E quando terminou de me contar essa história, ele fez, para mim, um comentário emocionado:

— Como você vê, eu não sou o pai dela apenas por adoção. Na verdade, fui eu quem lhe deu a vida pela segunda vez.

E terminou me confessando que, das três filhas, era para ela que pendia a sua predileção.

Também fico emocionado, sempre que me lembro dessa história e, a cada dia, admiro mais aqueles que têm a grandeza de adotar uma criança.
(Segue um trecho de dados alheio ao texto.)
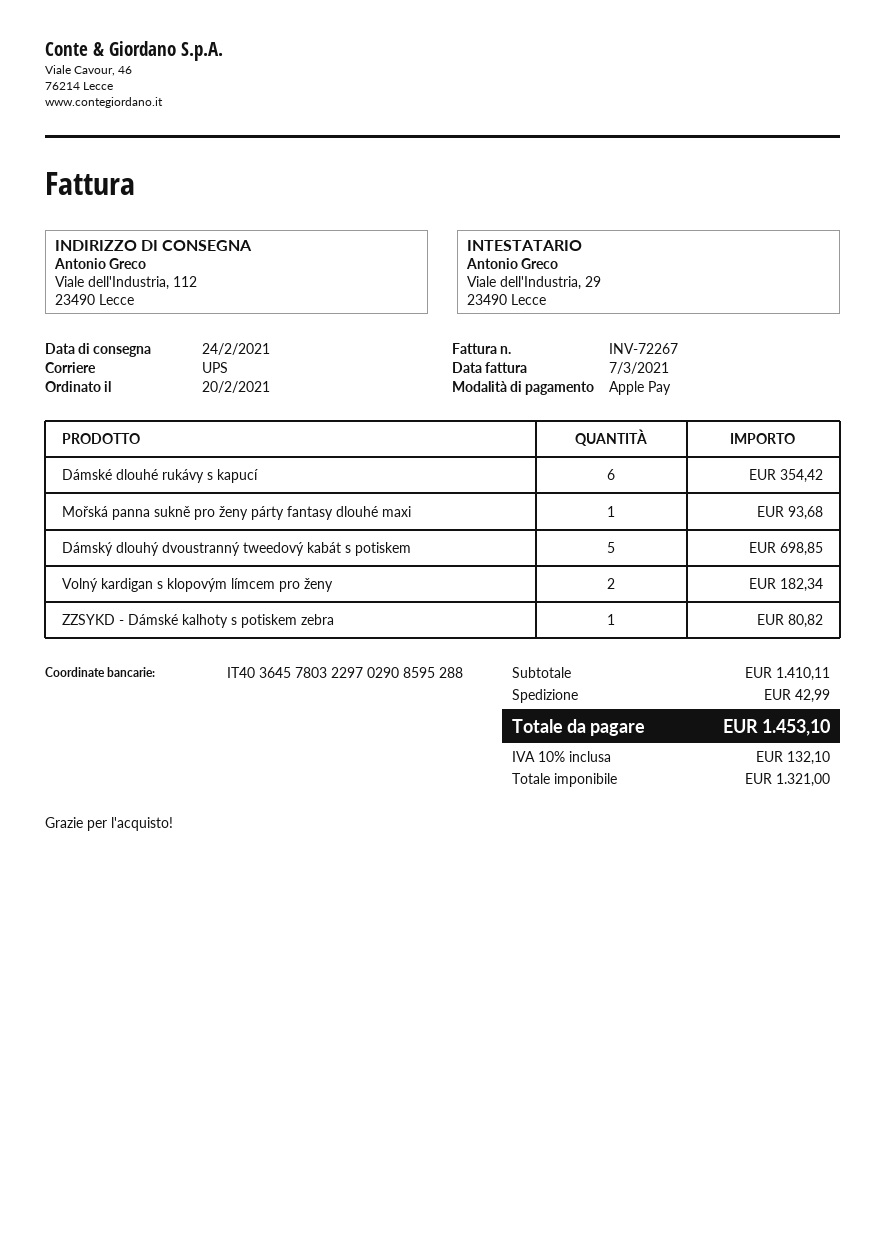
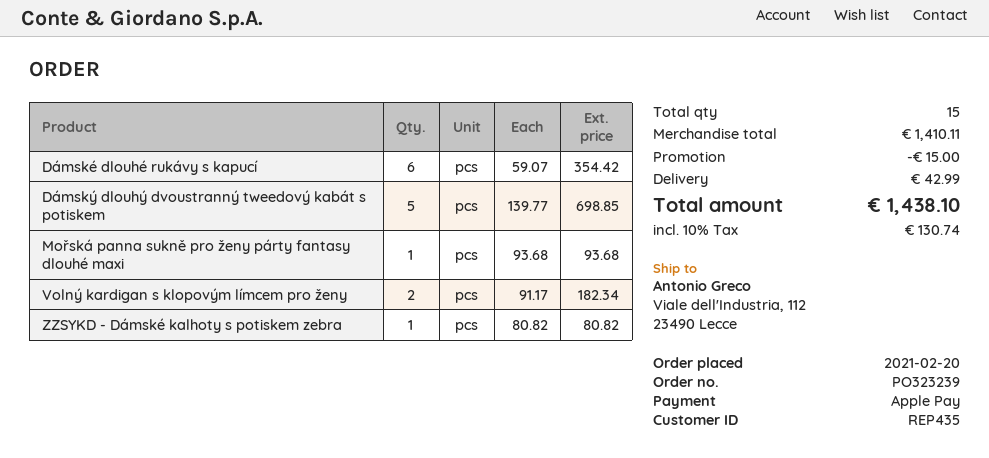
discount: none -> 15.00
tax: 10% = 132.10 -> 10% = 130.74
total: 1453.10 -> 1438.10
Não para atender a uma necessidade sua, mas pela simples capacidade de amar o próximo.

Mas apesar de tudo, conheço outros casos em que os filhos adotivos, com o passar do tempo, desenvolveram tendências tão estranhas e assustadoras — como doenças mentais ou uma extrema agressividade contra os seus próprios familiares — que chegaram, em situações agudas, a cometer agressões físicas e até homicídios, em que os adotantes foram vitimados.

Pois este é, justamente, o aspecto que me assusta diante da incrível decisão de se adotar uma criança. O adotante pode levar horas olhando para um bebê que pretenda adotar, pode submetê-lo a todos os exames possíveis e pode saber tudo sobre as suas condições de saúde. Mas não tem como saber — e, na maioria das vezes, nem mesmo como presumir — a carga genética que virá com o adotado.

Não tem, porque, na prática, é impossível que queira ou consiga manter contato e ter uma convivência com a família biológica do adotado. E é isto que considero o grande risco da adoção: toda criança traz consigo um potencial que sempre será desconhecido daqueles que a adotaram. Mesmo que, em grande número de casos, esse potencial seja para o lado bom.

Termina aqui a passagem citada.